[Modification records]
****************
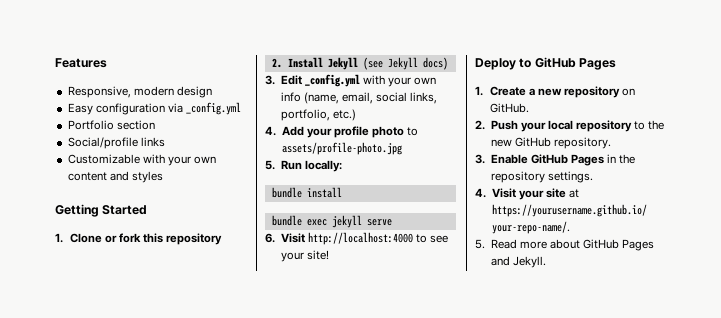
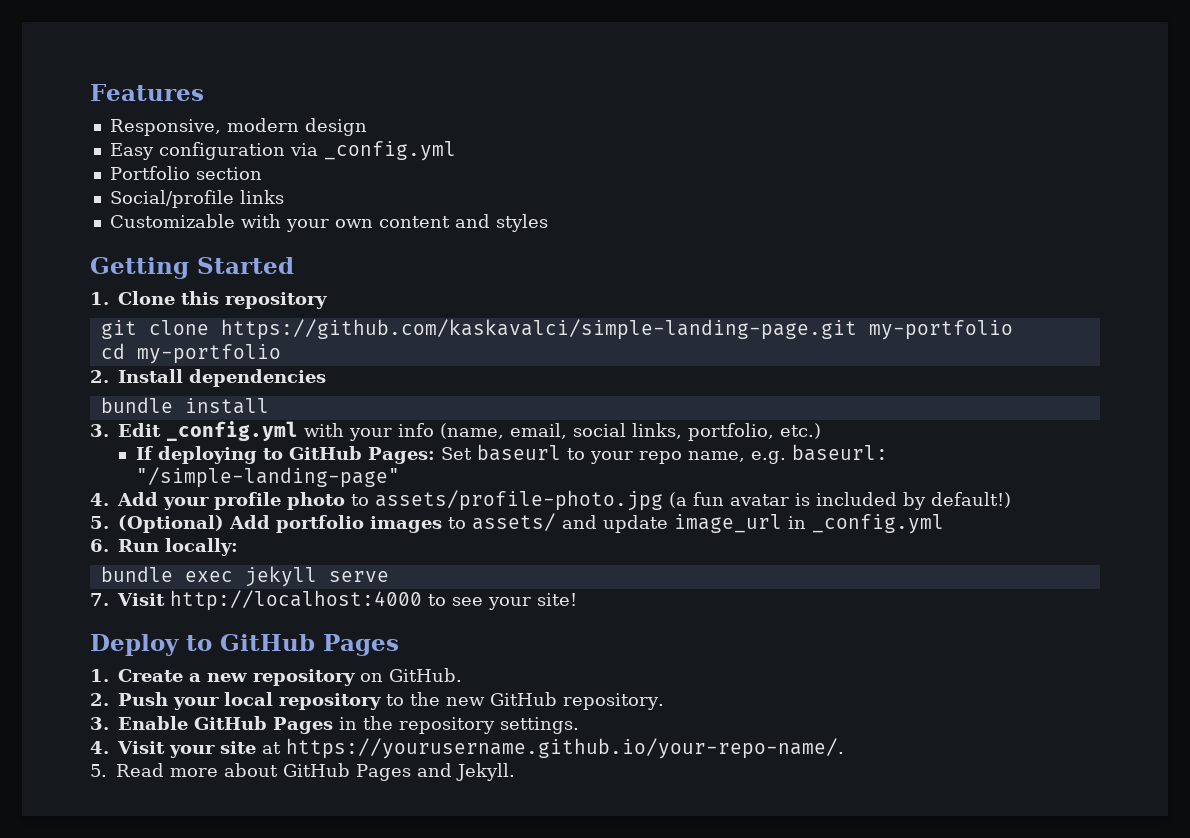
- 1. Clone or fork this repository
+ 1. Clone this repository
- 2. Install Jekyll (see Jekyll docs)
+ git clone https://github.com/kaskavalci/simple-landing-page.git my-portfolio
+ cd my-portfolio
+ 2. Install dependencies
+ bundle install
- 3. Edit _config.yml with your own info (name, email, social links, portfolio, etc.)
+ 3. Edit _config.yml with your info (name, email, social links, portfolio, etc.)
+ If deploying to GitHub Pages: Set baseurl to your repo name, e.g. baseurl: "/simple-landing-page"
- 4. Add your profile photo to assets/profile-photo.jpg
- 5. Run locally:
+ 4. Add your profile photo to assets/profile-photo.jpg (a fun avatar is included by default!)
+ 5. (Optional) Add portfolio images to assets/ and update image_url in _config.yml
+ 6. Run locally:
- bundle install
- 6. Visit http://localhost:4000 to see your site!
+ 7. Visit http://localhost:4000 to see your site!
****************
All lines from the one that holds "Clone this repository" through the end of the records are to be returned exactly, including both boundary lines, and no others.

+ 1. Clone this repository
- 2. Install Jekyll (see Jekyll docs)
+ git clone https://github.com/kaskavalci/simple-landing-page.git my-portfolio
+ cd my-portfolio
+ 2. Install dependencies
+ bundle install
- 3. Edit _config.yml with your own info (name, email, social links, portfolio, etc.)
+ 3. Edit _config.yml with your info (name, email, social links, portfolio, etc.)
+ If deploying to GitHub Pages: Set baseurl to your repo name, e.g. baseurl: "/simple-landing-page"
- 4. Add your profile photo to assets/profile-photo.jpg
- 5. Run locally:
+ 4. Add your profile photo to assets/profile-photo.jpg (a fun avatar is included by default!)
+ 5. (Optional) Add portfolio images to assets/ and update image_url in _config.yml
+ 6. Run locally:
- bundle install
- 6. Visit http://localhost:4000 to see your site!
+ 7. Visit http://localhost:4000 to see your site!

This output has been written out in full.